**WHAT IS NEEDED**
All entries need to be written out verbatim, with pictures omitted.

===============

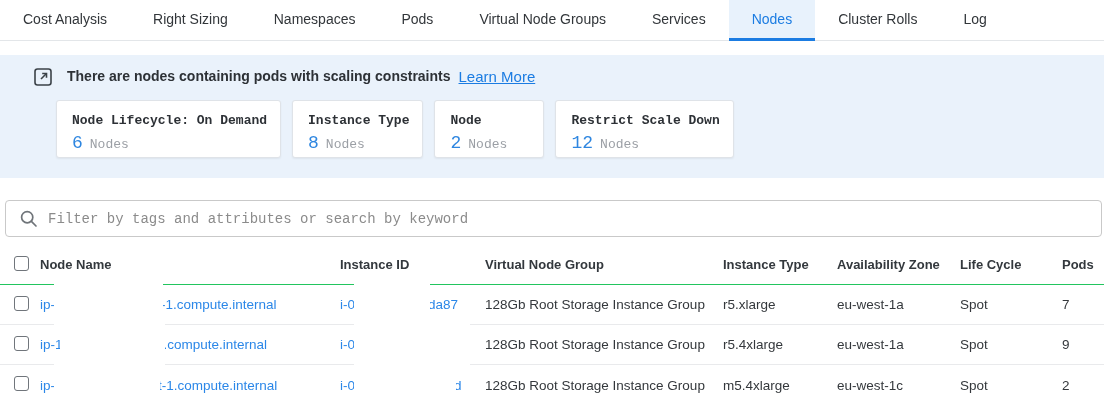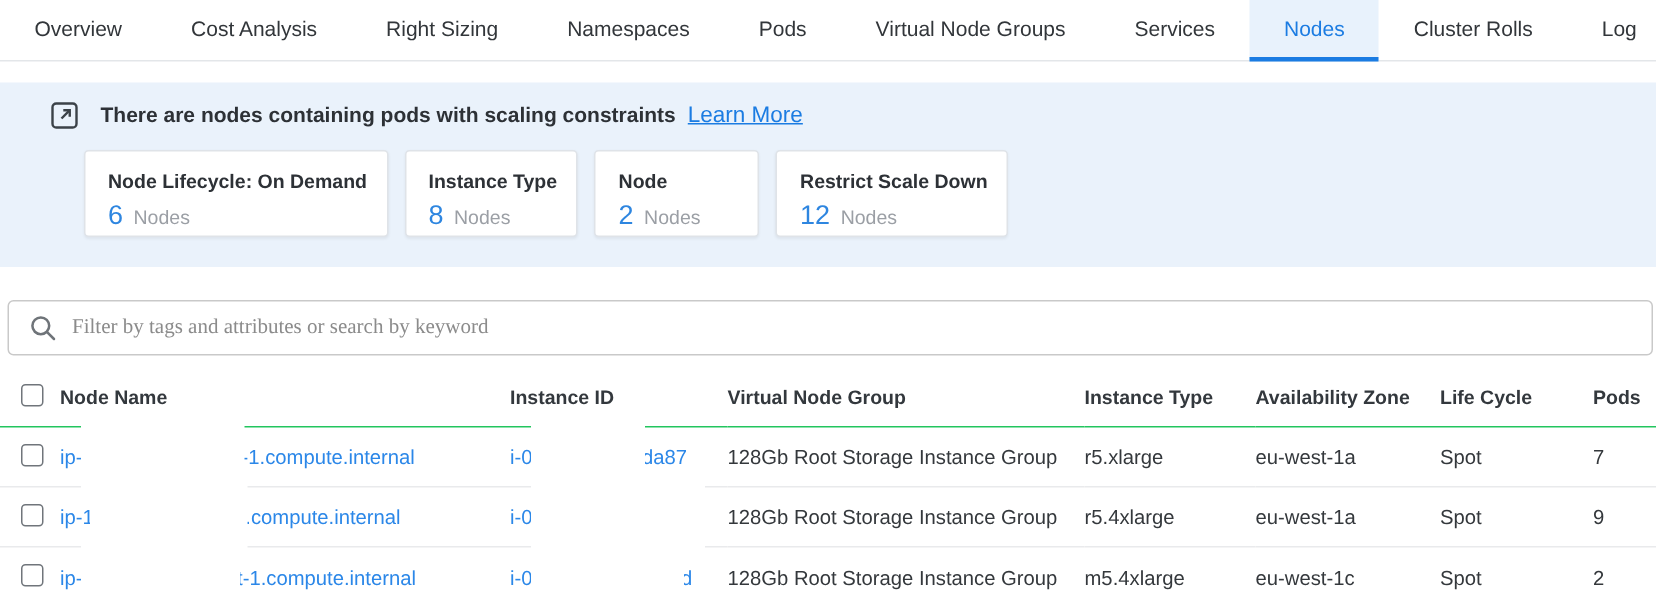--- a/index.html
+++ b/index.html
@@ -62,7 +62,6 @@
 <div>
 
   <nav class="tabbar">
-    <div class="tab">Overview</div>
     <div class="tab">Cost Analysis</div>
     <div class="tab">Right Sizing</div>
     <div class="tab">Namespaces</div>

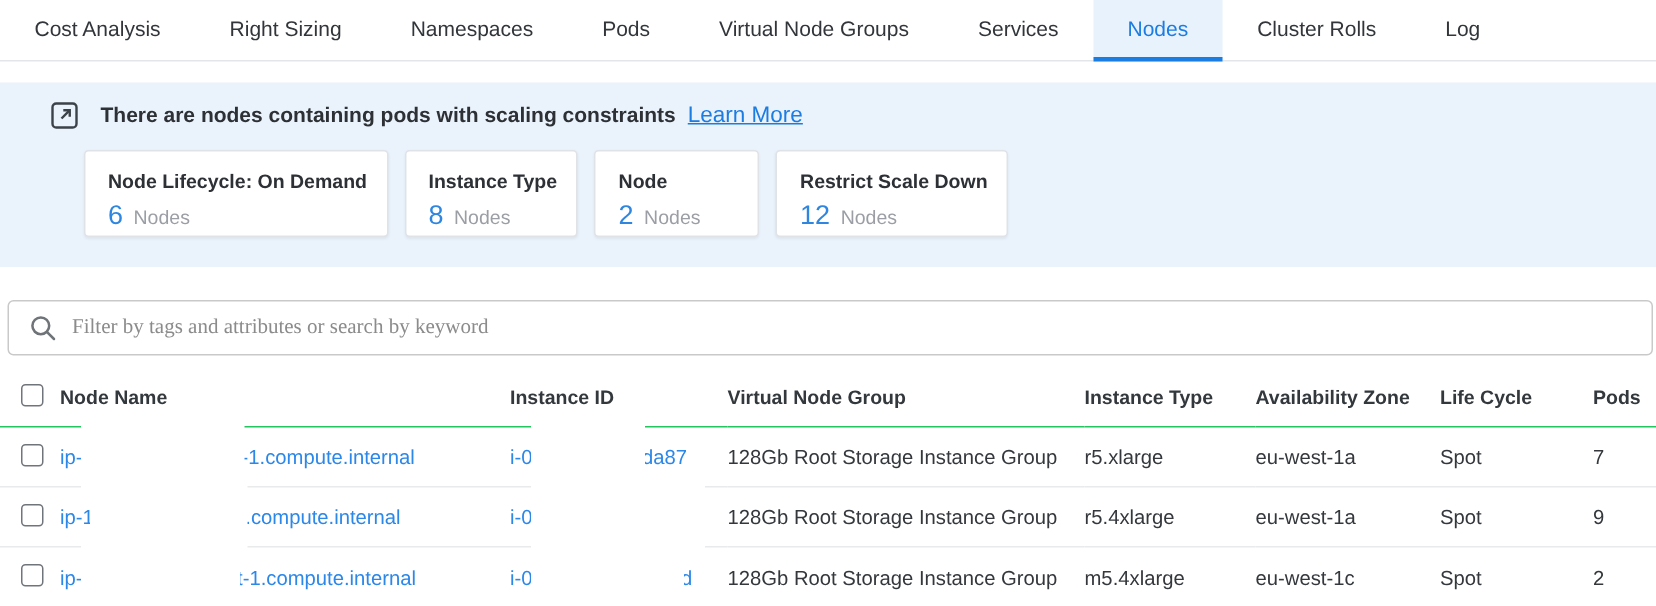--- a/index.html
+++ b/index.html
@@ -24,7 +24,7 @@
   .cards { display:flex; gap:11px; margin:10px 0 0 56px; }
   .card { background:#fff; border:1px solid #dfe3e8; border-radius:3px;
     box-shadow:0 1px 2px rgba(0,0,0,0.06); padding:12px 13px 0 15px;
-    min-width:110px; height:58px; }
+    min-width:110px; height:58px;font-family:Liberation Mono, monospace; }
   .card-title { font-size:13px; font-weight:bold; color:#2d3136; white-space:nowrap; }
   .card-value { margin-top:5px; display:flex; align-items:baseline; }
   .card-num { font-size:18px; color:#2e86e0; }

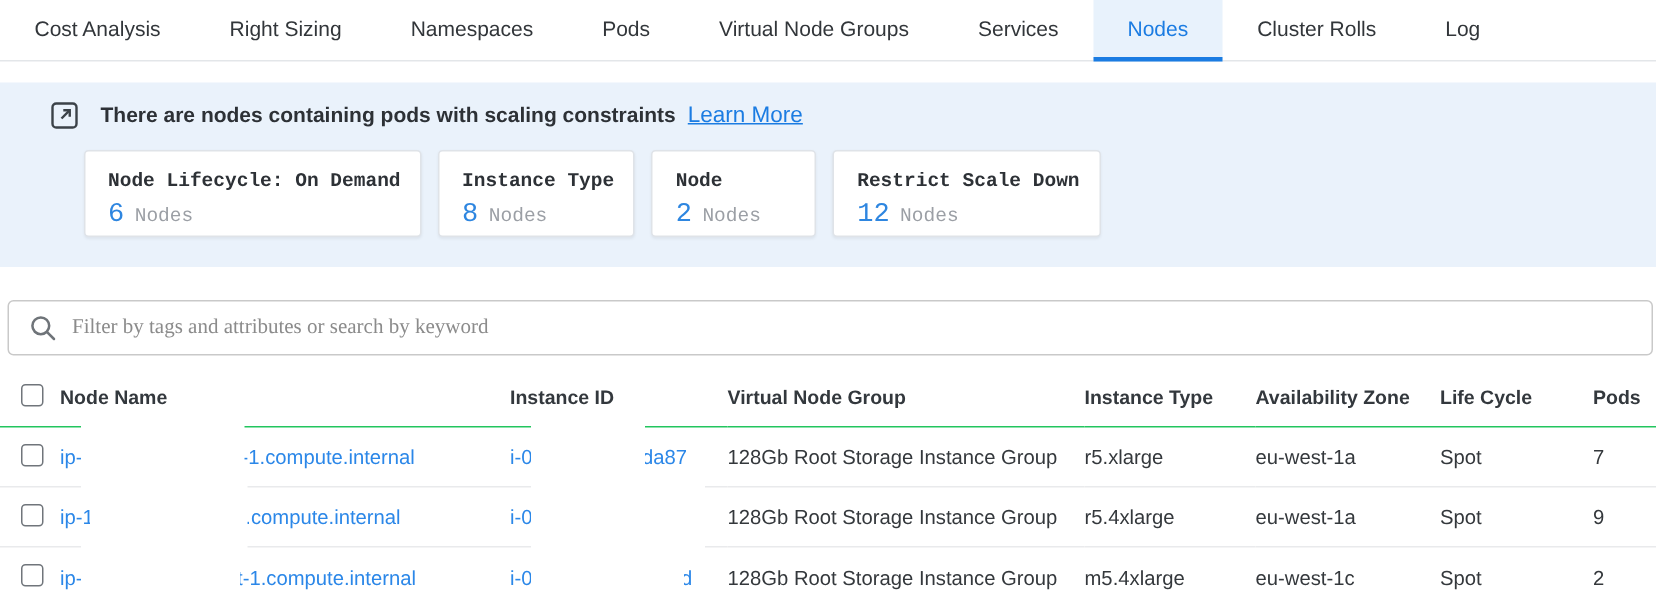--- a/index.html
+++ b/index.html
@@ -37,7 +37,7 @@
   .search-icon { position:absolute; left:13px; top:8px; width:20px; height:20px; }
   .searchbox input { border:none; outline:none; background:transparent; width:100%;
     height:100%; padding-left:42px; font-size:14px; color:#383c40;
-    font-family:Liberation Serif, serif; }
+    font-family:Liberation Mono, monospace; }
   .searchbox input::placeholder { color:#8b8b8b; opacity:1; }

===============

**SOLUTION FOR THIS PROBLEM**
--- a/index.html
+++ b/index.html
@@ -62,7 +62,6 @@
 <div>
 
   <nav class="tabbar">
-    <div class="tab">Overview</div>
     <div class="tab">Cost Analysis</div>
     <div class="tab">Right Sizing</div>
     <div class="tab">Namespaces</div>

--- a/index.html
+++ b/index.html
@@ -24,7 +24,7 @@
   .cards { display:flex; gap:11px; margin:10px 0 0 56px; }
   .card { background:#fff; border:1px solid #dfe3e8; border-radius:3px;
     box-shadow:0 1px 2px rgba(0,0,0,0.06); padding:12px 13px 0 15px;
-    min-width:110px; height:58px; }
+    min-width:110px; height:58px;font-family:Liberation Mono, monospace; }
   .card-title { font-size:13px; font-weight:bold; color:#2d3136; white-space:nowrap; }
   .card-value { margin-top:5px; display:flex; align-items:baseline; }
   .card-num { font-size:18px; color:#2e86e0; }

--- a/index.html
+++ b/index.html
@@ -37,7 +37,7 @@
   .search-icon { position:absolute; left:13px; top:8px; width:20px; height:20px; }
   .searchbox input { border:none; outline:none; background:transparent; width:100%;
     height:100%; padding-left:42px; font-size:14px; color:#383c40;
-    font-family:Liberation Serif, serif; }
+    font-family:Liberation Mono, monospace; }
   .searchbox input::placeholder { color:#8b8b8b; opacity:1; }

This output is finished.